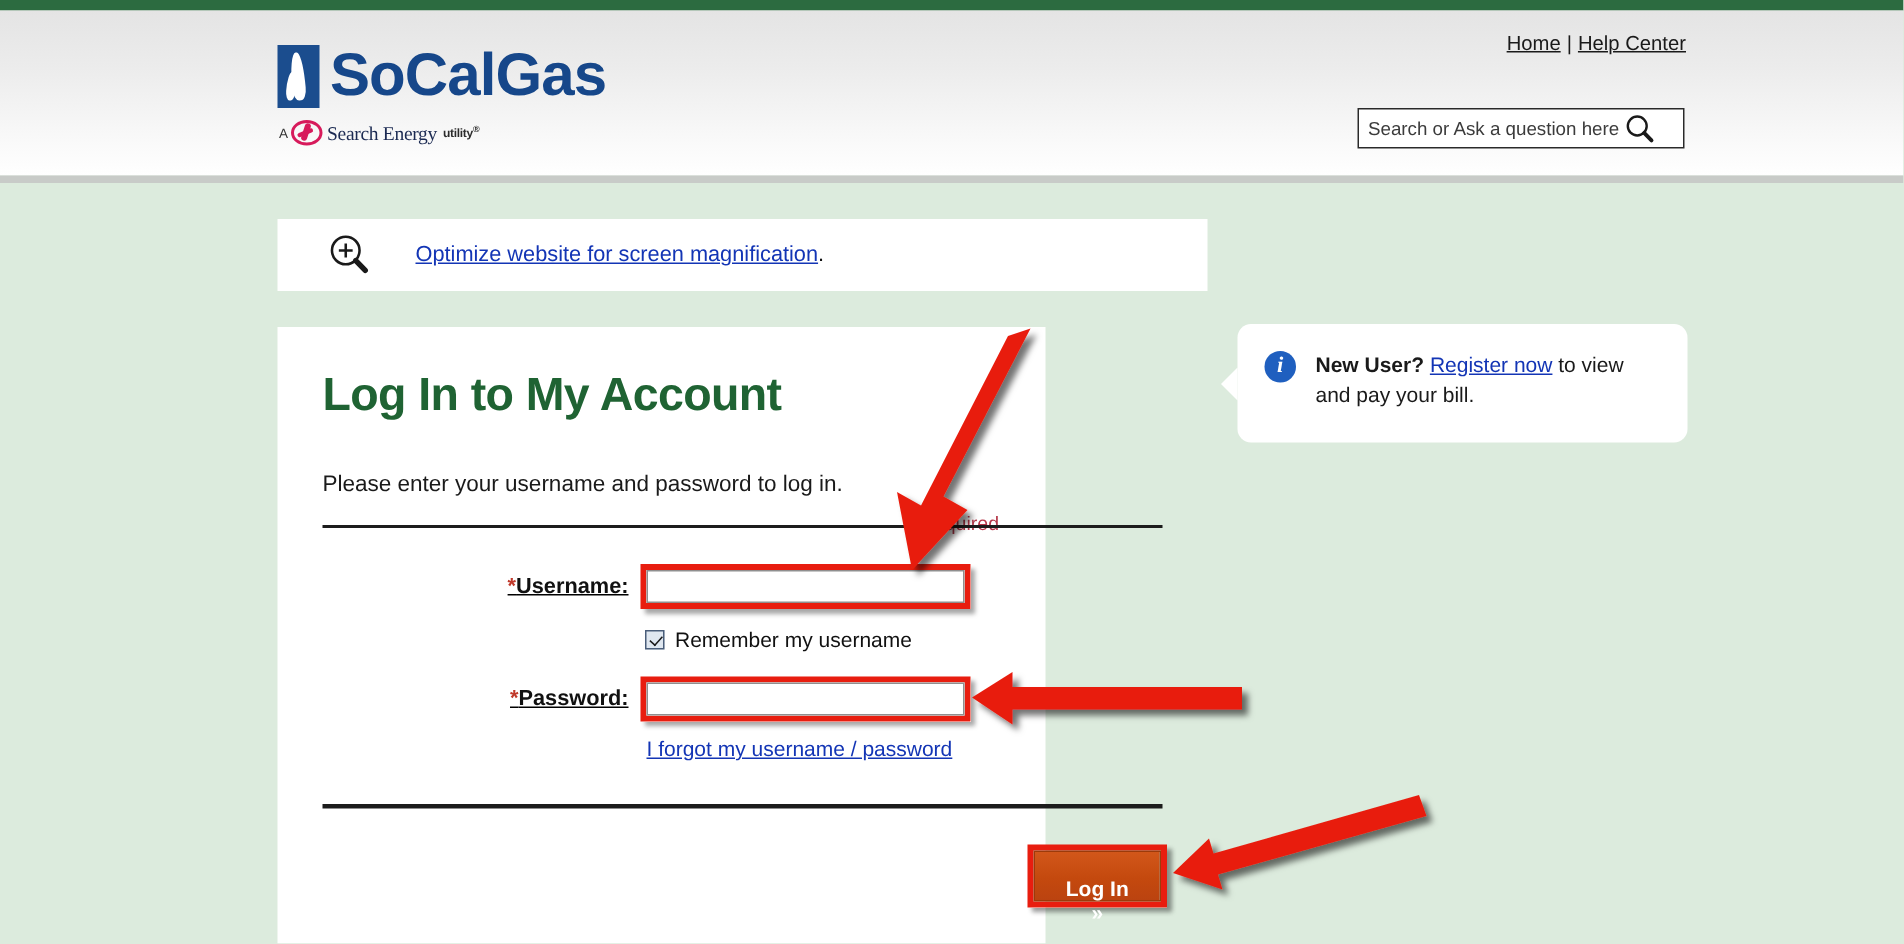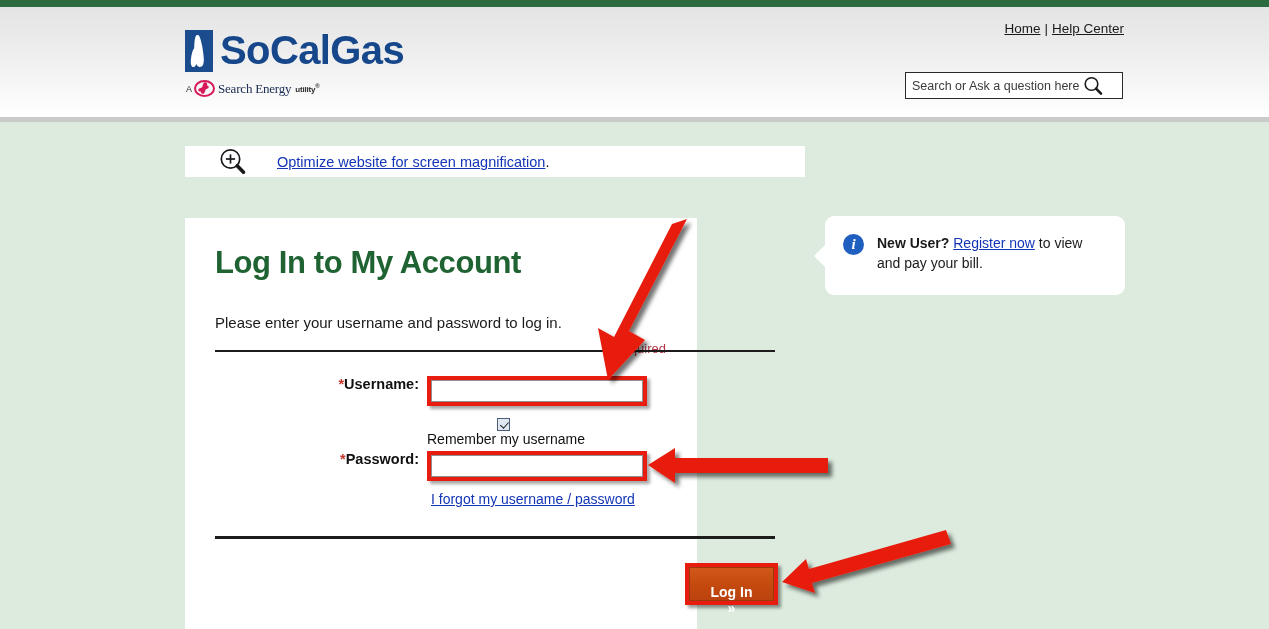--- a/index.html
+++ b/index.html
@@ -192,7 +192,7 @@
     left: 185px;
     top: 146px;
     width: 620px;
-    height: 31px;
+    height: 48px;
     background: #ffffff;
     display: flex;
     align-items: center;

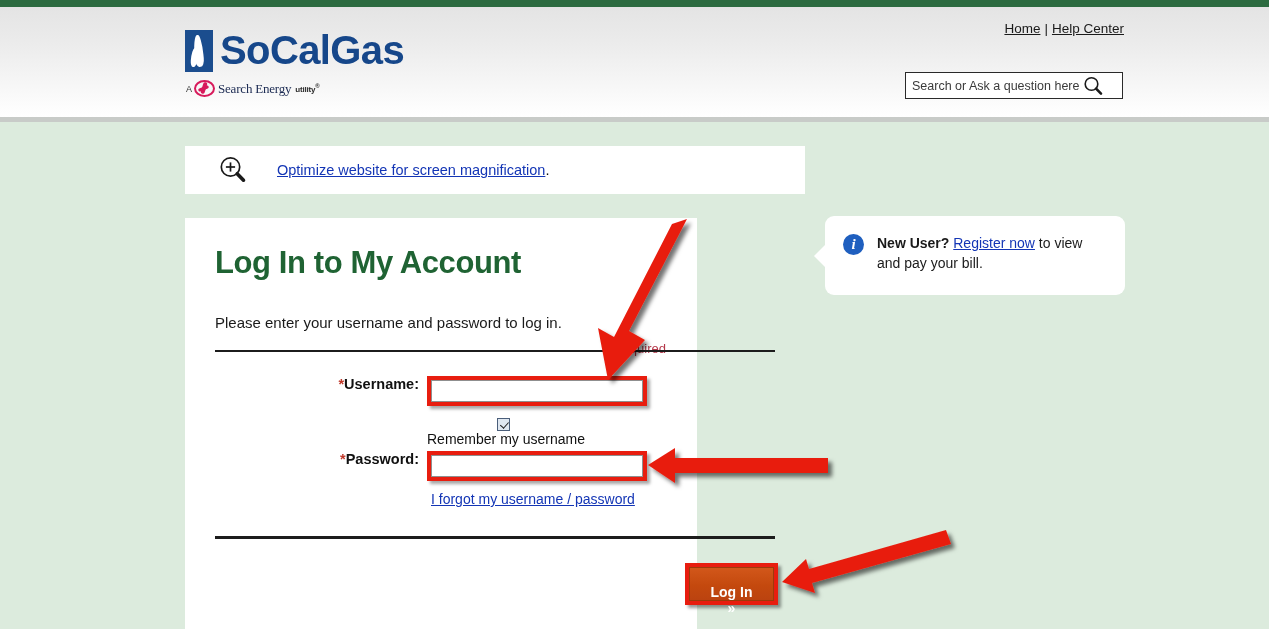--- a/index.html
+++ b/index.html
@@ -269,6 +269,8 @@
   .form-row {
     position: absolute;
     display: flex;
+    align-items: center;
+    text-decoration: underline;
   }
   .row-username { left: 0; top: 158px; width: 620px; }
   .row-password { left: 0; top: 233px; width: 620px; }

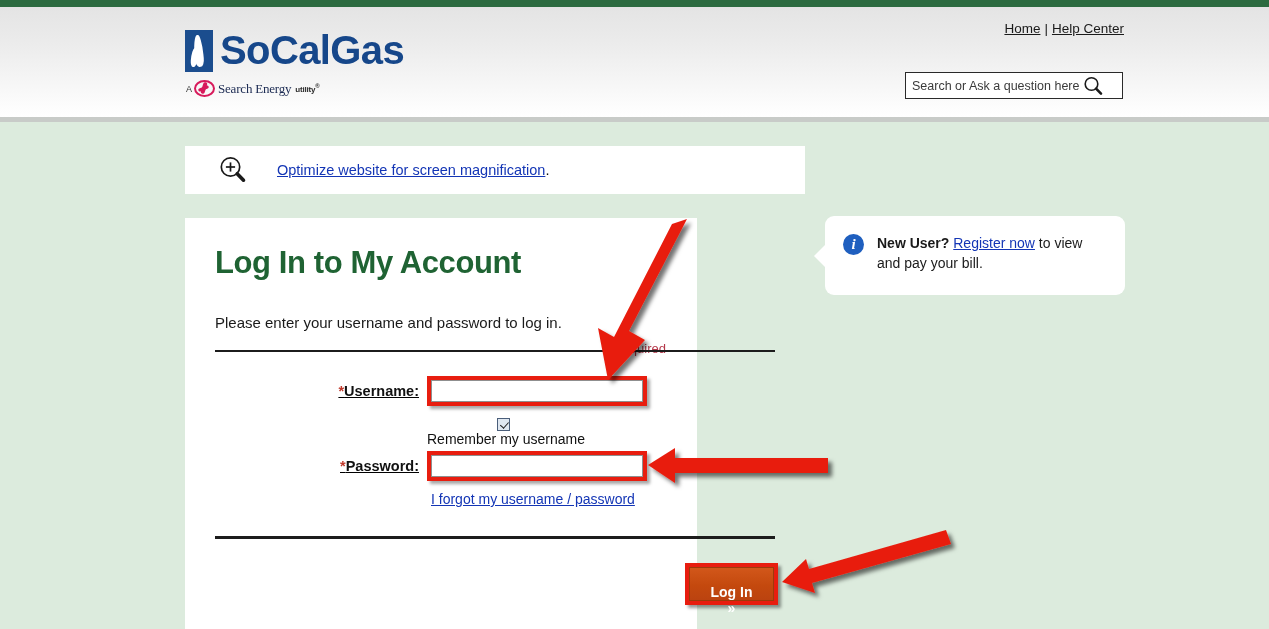--- a/index.html
+++ b/index.html
@@ -308,7 +308,7 @@
     display: flex;
     align-items: center;
   }
-  .row-remember { top: 200px; flex-direction: column; }
+  .row-remember { top: 200px; }
   .checkbox-mark {
     width: 13px;
     height: 13px;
━━━━━━━━━━━━━━━━━━━━━━━━━━━━━━
-- TASK DESCRIPTION --
Could you restate each record word for word, keeping the pictures out?

-- SOLUTION --
--- a/index.html
+++ b/index.html
@@ -192,7 +192,7 @@
     left: 185px;
     top: 146px;
     width: 620px;
-    height: 31px;
+    height: 48px;
     background: #ffffff;
     display: flex;
     align-items: center;

--- a/index.html
+++ b/index.html
@@ -269,6 +269,8 @@
   .form-row {
     position: absolute;
     display: flex;
+    align-items: center;
+    text-decoration: underline;
   }
   .row-username { left: 0; top: 158px; width: 620px; }
   .row-password { left: 0; top: 233px; width: 620px; }

--- a/index.html
+++ b/index.html
@@ -308,7 +308,7 @@
     display: flex;
     align-items: center;
   }
-  .row-remember { top: 200px; flex-direction: column; }
+  .row-remember { top: 200px; }
   .checkbox-mark {
     width: 13px;
     height: 13px;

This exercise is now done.